Xiaoning Ding <dingxn@cse.ohio-state.edu> writes: > When I run multiple TPC-H queries (DBT3) on postgresql, I found the system > is not scalable. My machine has 8GB memory, and 4 Xeon Dual Core processor > ( 8 cores in total). OS kernel is linux 2.6.9. Postgresql is 7.3.18. If you are not running PG 8.1 or later, it's really not worth your time to test this. Multiprocessor scalability was hardly even on the radar in 7.3 days. regards, tom lane
Thanks guys, I update PG to 8.2.3. The results are much better now. 1 process : 0.94 second 2 processes: 1.32 seconds 4 processes: 2.03 seconds 8 processes: 2.54 seconds Do you think they are good enough?

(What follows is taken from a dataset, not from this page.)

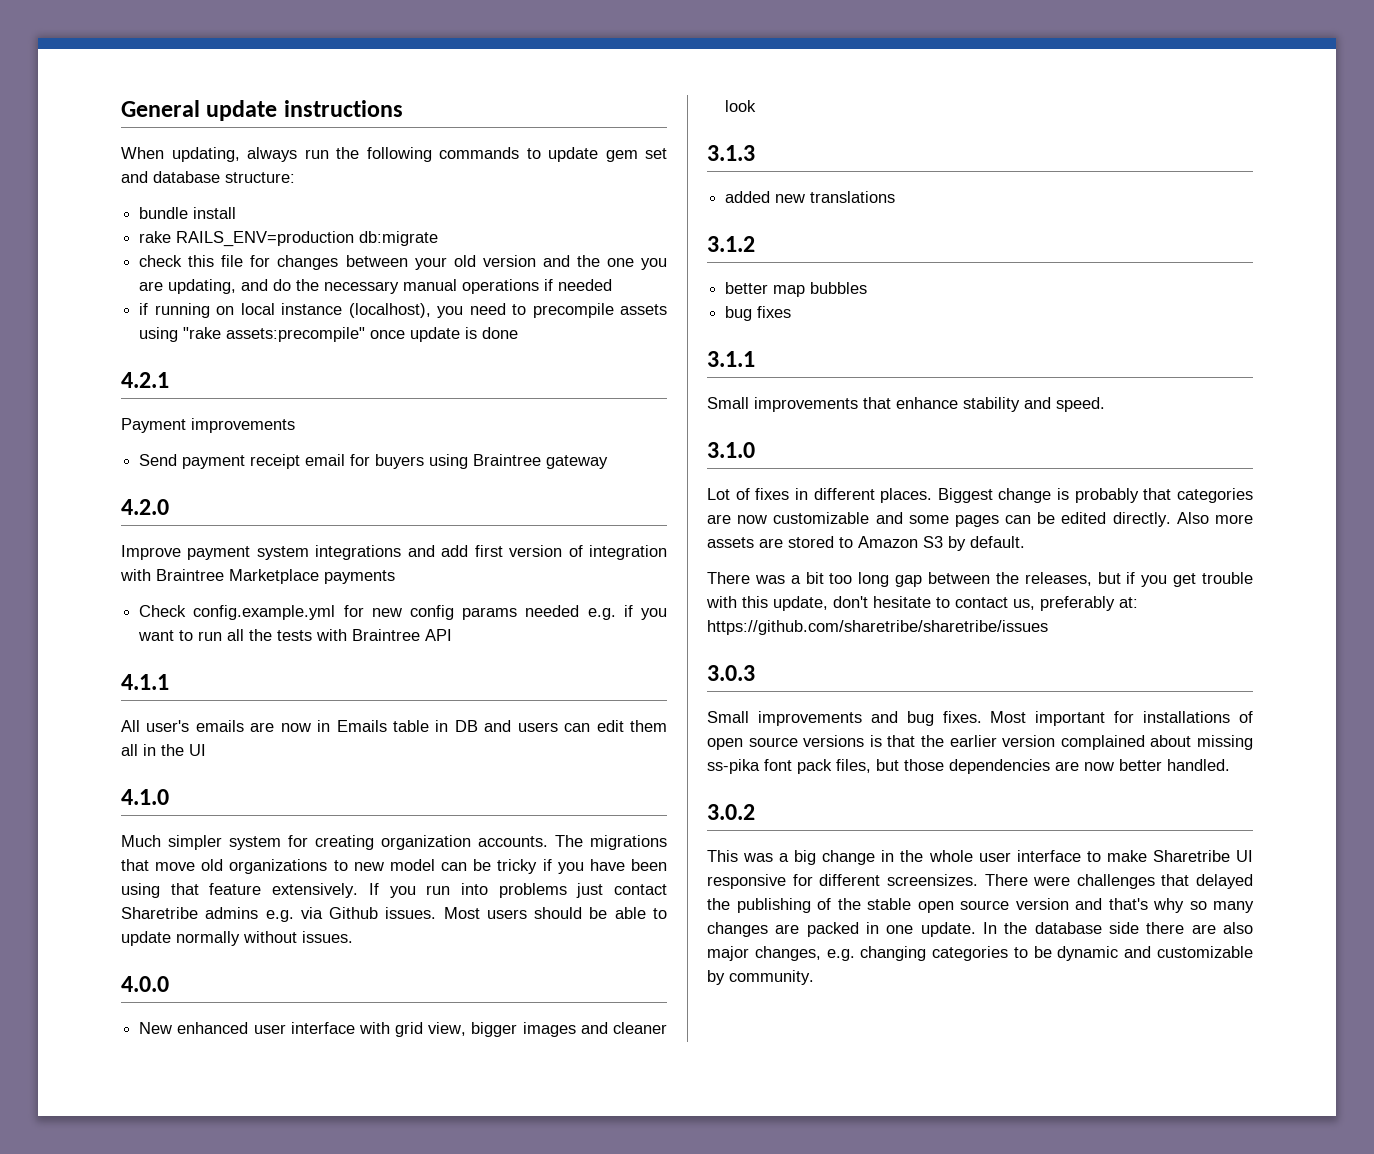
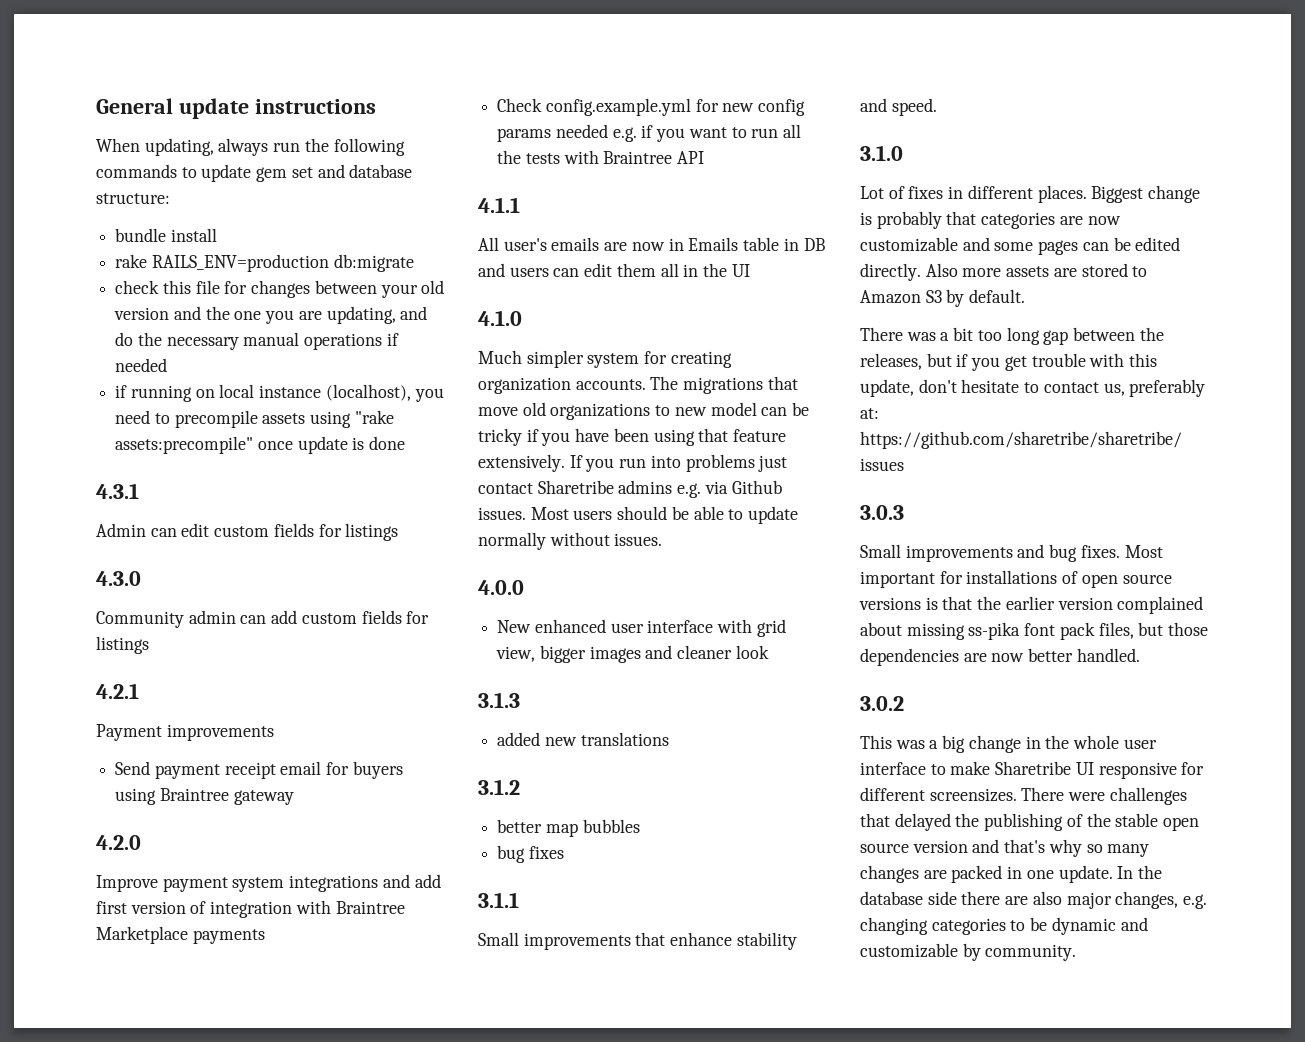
(519, 333) none -> [96,483,139,499] [96,523,399,541] [96,571,141,586] [96,610,430,628] [96,636,149,654] // 4.3.1 // Admin can edit custom fields for listings // 4.3.0 // Community admin can add custom fields for listings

BTW where can I found some info on what 8.2.3 did to improve scalability compared with pre 8.1 versions? Xiaoning Tom Lane wrote: > Xiaoning Ding <dingxn@cse.ohio-state.edu> writes: >> When I run multiple TPC-H queries (DBT3) on postgresql, I found the system >> is not scalable. My machine has 8GB memory, and 4 Xeon Dual Core processor >> ( 8 cores in total). OS kernel is linux 2.6.9. Postgresql is 7.3.18. > > If you are not running PG 8.1 or later, it's really not worth your time > to test this. Multiprocessor scalability was hardly even on the radar > in 7.3 days. > > regards, tom lane > > ---------------------------(end of broadcast)--------------------------- > TIP 6: explain analyze is your friend > >
On Fri, 2007-03-30 at 15:25, Xiaoning Ding wrote: > Hi all, > > When I run multiple TPC-H queries (DBT3) on postgresql, I found the system > is not scalable. My machine has 8GB memory, and 4 Xeon Dual Core processor > ( 8 cores in total). OS kernel is linux 2.6.9. Postgresql is 7.3.18. I > run multiple > q2 queries simultaneously. The results are: > > 1 process takes 0.65 second to finish. > 2 processes take 1.07 seconds. > 4 processes take 4.93 seconds. > 8 processes take 16.95 seconds. > > For 4-process case and 8-process case, queries takes even more time than > they are executed serially one after another. Because the system has 8GB > memory, which is much bigger than the DB size(SF=1), and I warmed the cache > before I run the test, I do not think the problem was caused by disk I/O. You may be right, you may be wrong. What did top / vmstat have to say about IO wait / disk idle time? PostgreSQL has to commit transactions to disk. TPC-H does both business decision mostly read queries, as well as mixing in writes. If you have one hard drive, it may well be that activity is stacking up waiting on those writes. > I think it might be caused by some contentions. But I do not know postgresql > much. May anybody give me some clue to find the reasons? Others have mentioned your version of postgresql. 7.3 is quite old, as it came out at the end of 2002. Seeing as 7.3 is the standard pgsql version supported by RHEL3, and RHEL came with a 2.6.9 kernel, I'm gonna guess your OS is about that old too. pgsql 7.3 cannot take advantage of lots of shared memory, and has some issues scaling to lots of CPUs / processes. While RHEL won't be EOLed for a few more years (redhat promises 7 years I think) it's really not a great choice for getting started today. RHEL5 just released and RHEL4 is very stable. There are several things to look at to get better performance. 1: Late model PostgreSQL. Go with 8.2.3 or as a minimum 8.1.8 2: Late model Unix. 3: RAID controller with battery backed cache 4: Plenty of memory. 5: Lots of hard drives 6: 4 to 8 CPUs. Then, google postgresql performance tuning. There are three or four good tuning guides that pop up right at the top.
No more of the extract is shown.